Exercise goal: Copy out all the lines of the data that hold the word "hero".

_ _ _ _ _

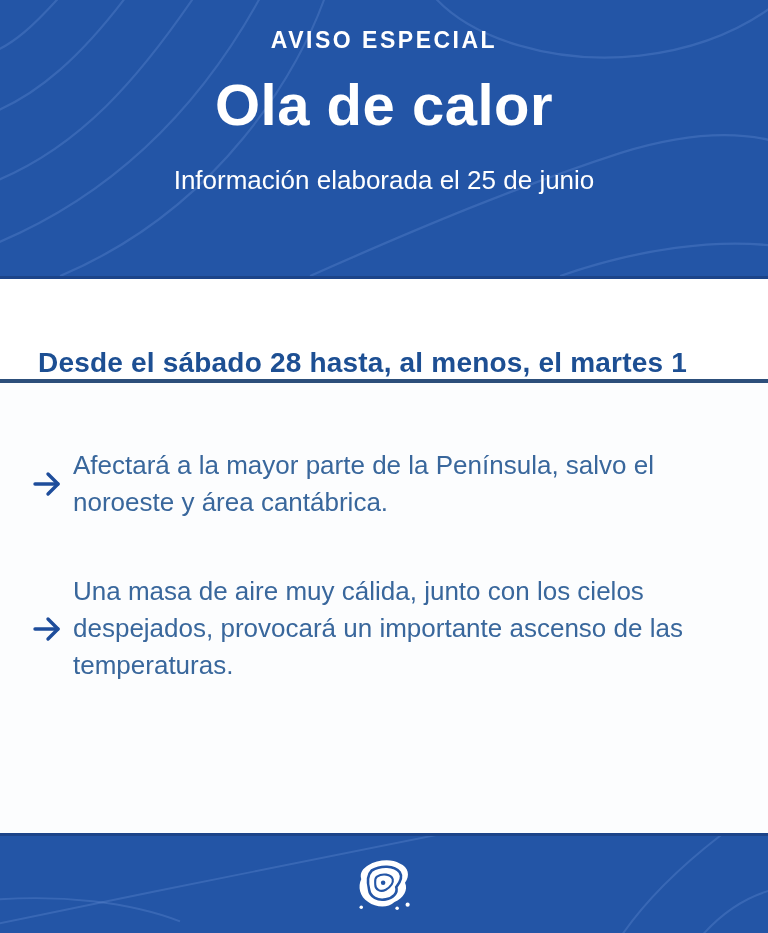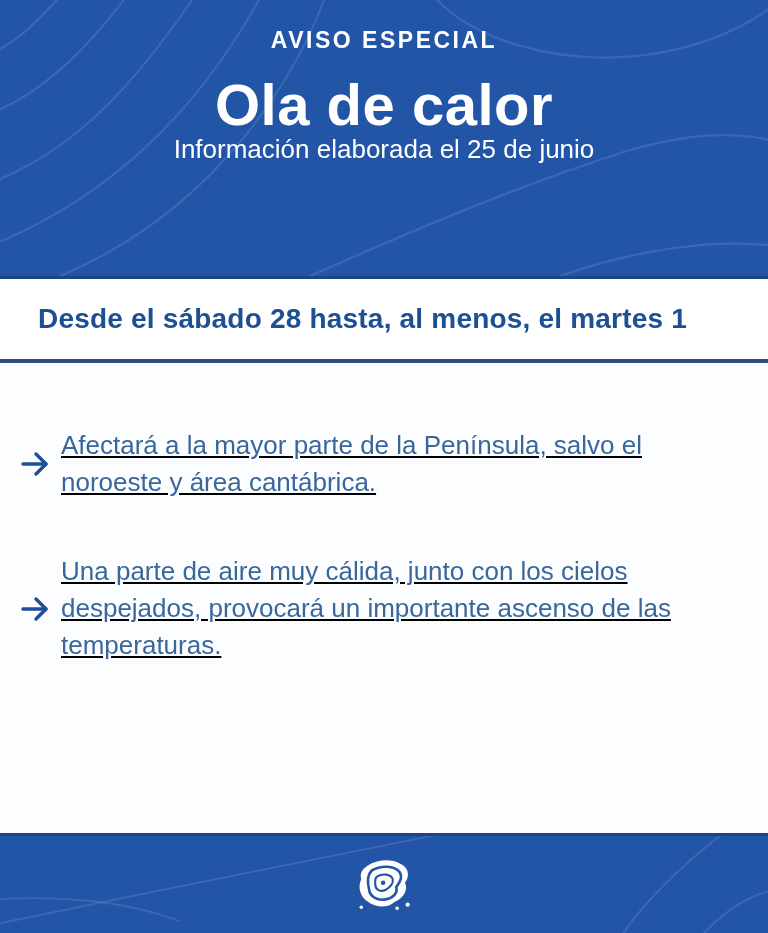--- a/index.html
+++ b/index.html
@@ -33,33 +33,33 @@
   }
   .hero .kicker{
     position:relative;margin-top:27px;font-size:23px;font-weight:bold;
     letter-spacing:2.5px;
   }
   .hero .title{
     position:relative;margin-top:22px;font-size:58px;font-weight:bold;
     letter-spacing:.5px;line-height:1;
   }
   .hero .subtitle{
-    position:relative;font-size:26px;font-weight:normal;
+    position:relative;margin-top:31px;font-size:26px;font-weight:normal;
   }
   
   .date-band{
-    height:84px;background:var(--band-bg);
+    height:104px;background:var(--band-bg);
     border-bottom:4px solid var(--rule-blue);
-    display:flex;align-items:center;padding-left:38px;
+    display:flex;align-items:flex-end;padding-left:38px;
   }
   .date-band h2{
     color:var(--heading-blue);font-size:28px;font-weight:bold;letter-spacing:.2px;
   }
   
-  .content{padding:64px 30px 0 20px;text-decoration:underline;}
+  .content{padding:64px 30px 0 32px;}
   .bullet{
     display:flex;align-items:center;gap:11px;margin-bottom:52px;
   }
   .bullet .arrow{flex:0 0 30px;display:flex;align-items:center;}
   .bullet p{
     color:var(--bullet-text-blue);font-size:26px;line-height:37px;
     white-space:pre-line;max-width:660px;
   }
   
   .footer{
@@ -117,21 +117,21 @@
 
     <div class="bullet">
       <span class="arrow">
         <svg viewBox="0 0 30 26" width="30" height="26">
           <g fill="none" stroke="var(--arrow-blue)" stroke-width="3.4" stroke-linecap="round" stroke-linejoin="round">
             <path d="M 3,13 H 26"></path>
             <path d="M 16,3 L 26,13 L 16,23"></path>
           </g>
         </svg>
       </span>
-      <p>Una parte de aire muy cálida, junto con los cielos
+      <p>Una masa de aire muy cálida, junto con los cielos
 despejados, provocará un importante ascenso de las
 temperaturas.</p>
     </div>
 
 
   </main>
 
   <footer class="footer">
     <svg class="waves" viewBox="0 0 768 100" preserveAspectRatio="none">
       <g fill="none" stroke="var(--wave-blue)" stroke-opacity="0.38" stroke-width="2">

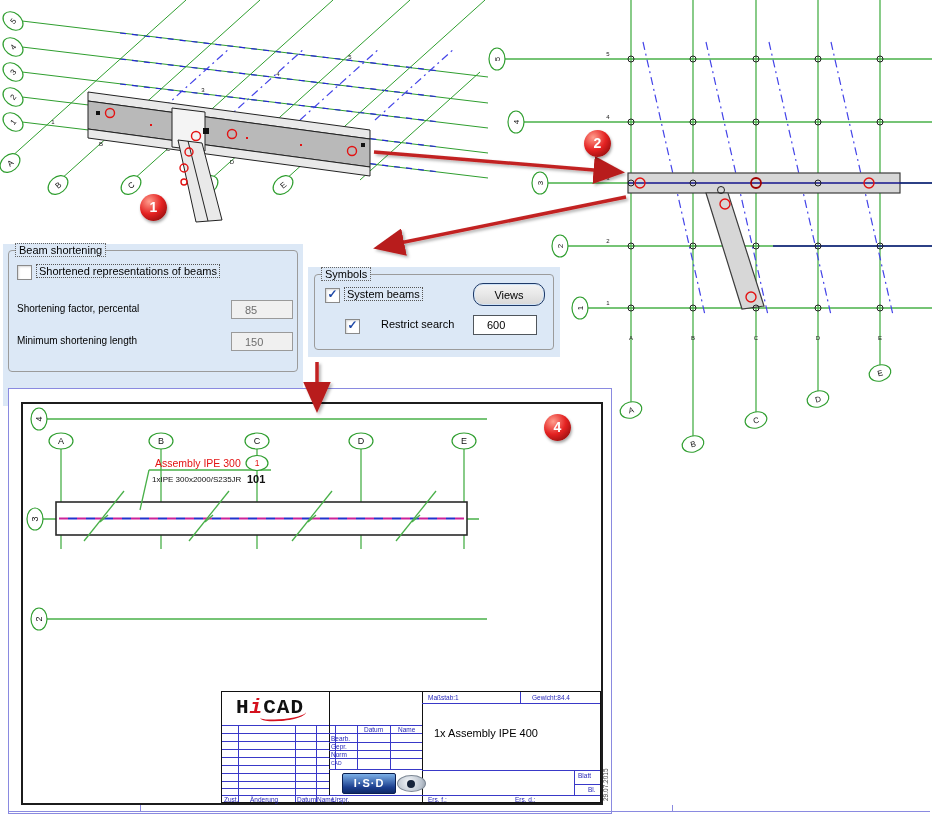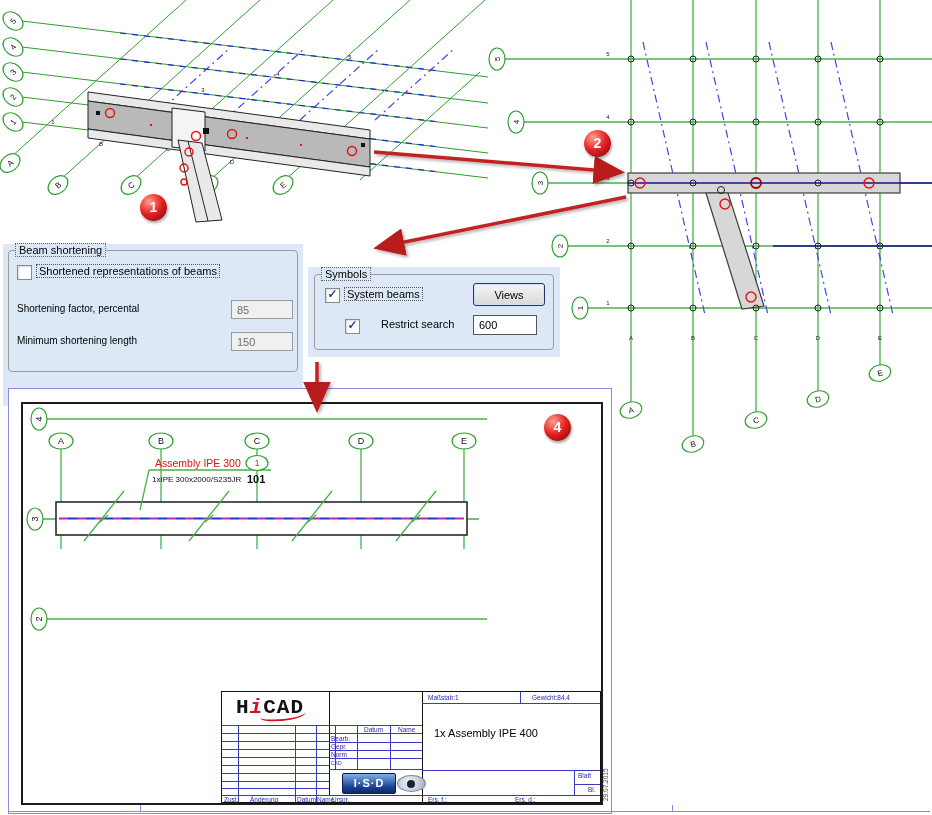--- a/index.html
+++ b/index.html
@@ -31,26 +31,26 @@
   .panel{position:absolute;background:#dce8f6;font-size:11px;color:#000;}
   .groupbox{position:absolute;border:1px solid #9b9b9b;border-radius:4px;}
   .gbtitle{position:absolute;top:-8px;left:6px;background:#dce8f6;padding:0 3px;
            border:1px dotted #666;font-size:11px;}
   .cb{position:absolute;width:13px;height:13px;border:1px solid #8a8a8a;background:#fff;
       font-size:12px;line-height:11px;text-align:center;color:#1d47a6;font-weight:bold;
       box-shadow:inset 1px 1px 2px #d8d8d8;}
   .cblabel{position:absolute;font-size:11px;white-space:nowrap;text-align:right;}
   .focusdot{border:1px dotted #555;padding:0 2px;}
   .fieldlabel{position:absolute;font-size:10px;white-space:nowrap;}
-  .inp{position:absolute;font:11px "Liberation Sans",sans-serif;padding:1px 5px;box-sizing:border-box;}
+  .inp{position:absolute;font:11px "Liberation Sans",sans-serif;padding:1px 13px;box-sizing:border-box;}
   .inp.disabled{background:#f0f0f0;color:#6e6e6e;border:1px solid #9a9a9a;}
   .inp.white{background:#fff;color:#000;border:1px solid #50565c;}
   .win7btn{position:absolute;font:11px "Liberation Sans",sans-serif;text-align:center;
            background:linear-gradient(#f4f4f4,#e9e9e9 45%,#d8d8d8);
-           border:1px solid #1f3a68;border-radius:3px;
+           border:1px solid #1f3a68;border-radius:10px;
            box-shadow:inset 0 0 0 1px #cfe3f8;cursor:default;}
   
   #sheet{position:absolute;left:8px;top:388px;width:602px;height:424px;
          border:1px solid #8a8ae0;background:#fff;}
   #sheetframe{position:absolute;left:12px;top:13px;width:578px;height:399px;
               border:2px solid #1c1c1c;}
   .tbline{position:absolute;background:#3939c8;}
   .tbtext{position:absolute;font-size:6.5px;color:#2626b8;white-space:nowrap;}
   .tbblack{position:absolute;color:#000;white-space:nowrap;}
   #hicadlogo{position:absolute;font-weight:bold;font-size:21px;color:#111;

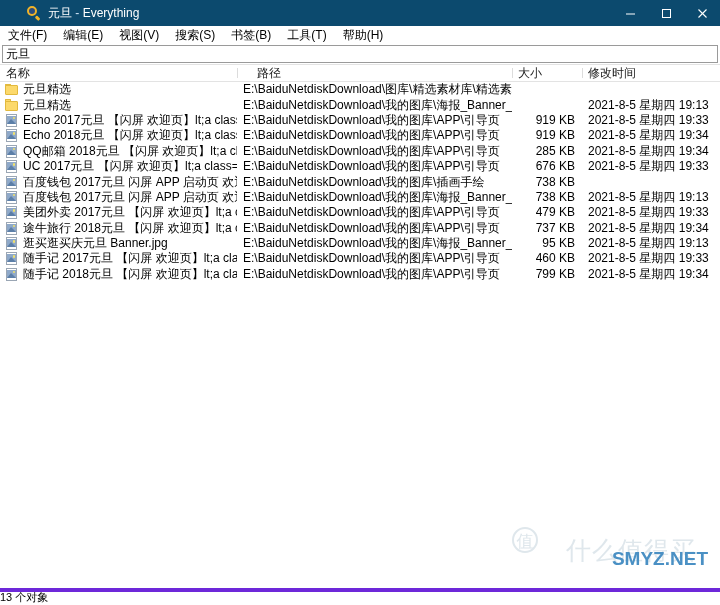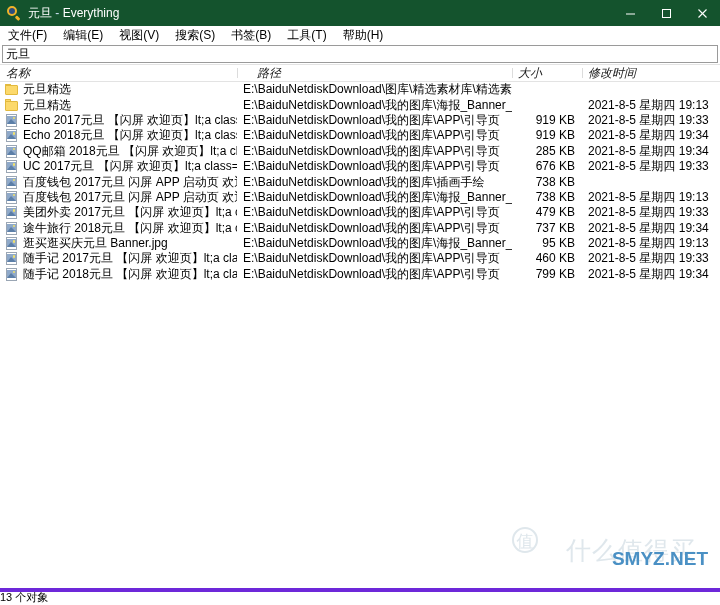--- a/index.html
+++ b/index.html
@@ -16,25 +16,26 @@
     position: relative;
     width: 720px; height: 605px;
     background: #ffffff;
     display: flex;
     flex-direction: column;
   }
 
   
   .titlebar {
     height: 26px;
-    background: #14532d;
+    background: #0c4a6e;
     display: flex;
     align-items: center;
     flex: 0 0 26px;
     user-select: none;
+    padding-left: 20px;
   }
   .title-icon {
     width: 16px; height: 16px;
     margin-left: 6px; margin-right: 6px;
     position: relative;
     flex: 0 0 16px;
   }
   .title-icon .mag-circle {
     position: absolute;
     left: 1px; top: 1px;
@@ -129,21 +130,20 @@
     position: relative;
   }
   .hcell {
     font-size: 12px;
     color: #1a1a1a;
     line-height: 17px;
     padding-left: 6px;
     position: relative;
     white-space: nowrap;
     overflow: hidden;
-    font-style: italic;
   }
   .hcell + .hcell::before {
     content: "";
     position: absolute;
     left: 0; top: 3px; bottom: 3px;
     width: 1px;
     background: #dcdcdc;
   }
   .col-name { width: 237px; flex: 0 0 237px; }
   .col-path { width: 275px; flex: 0 0 275px; padding-left: 20px; }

_ _ _ _ _

Response:
   .hero .kicker{
   .hero .title{
   .hero .subtitle{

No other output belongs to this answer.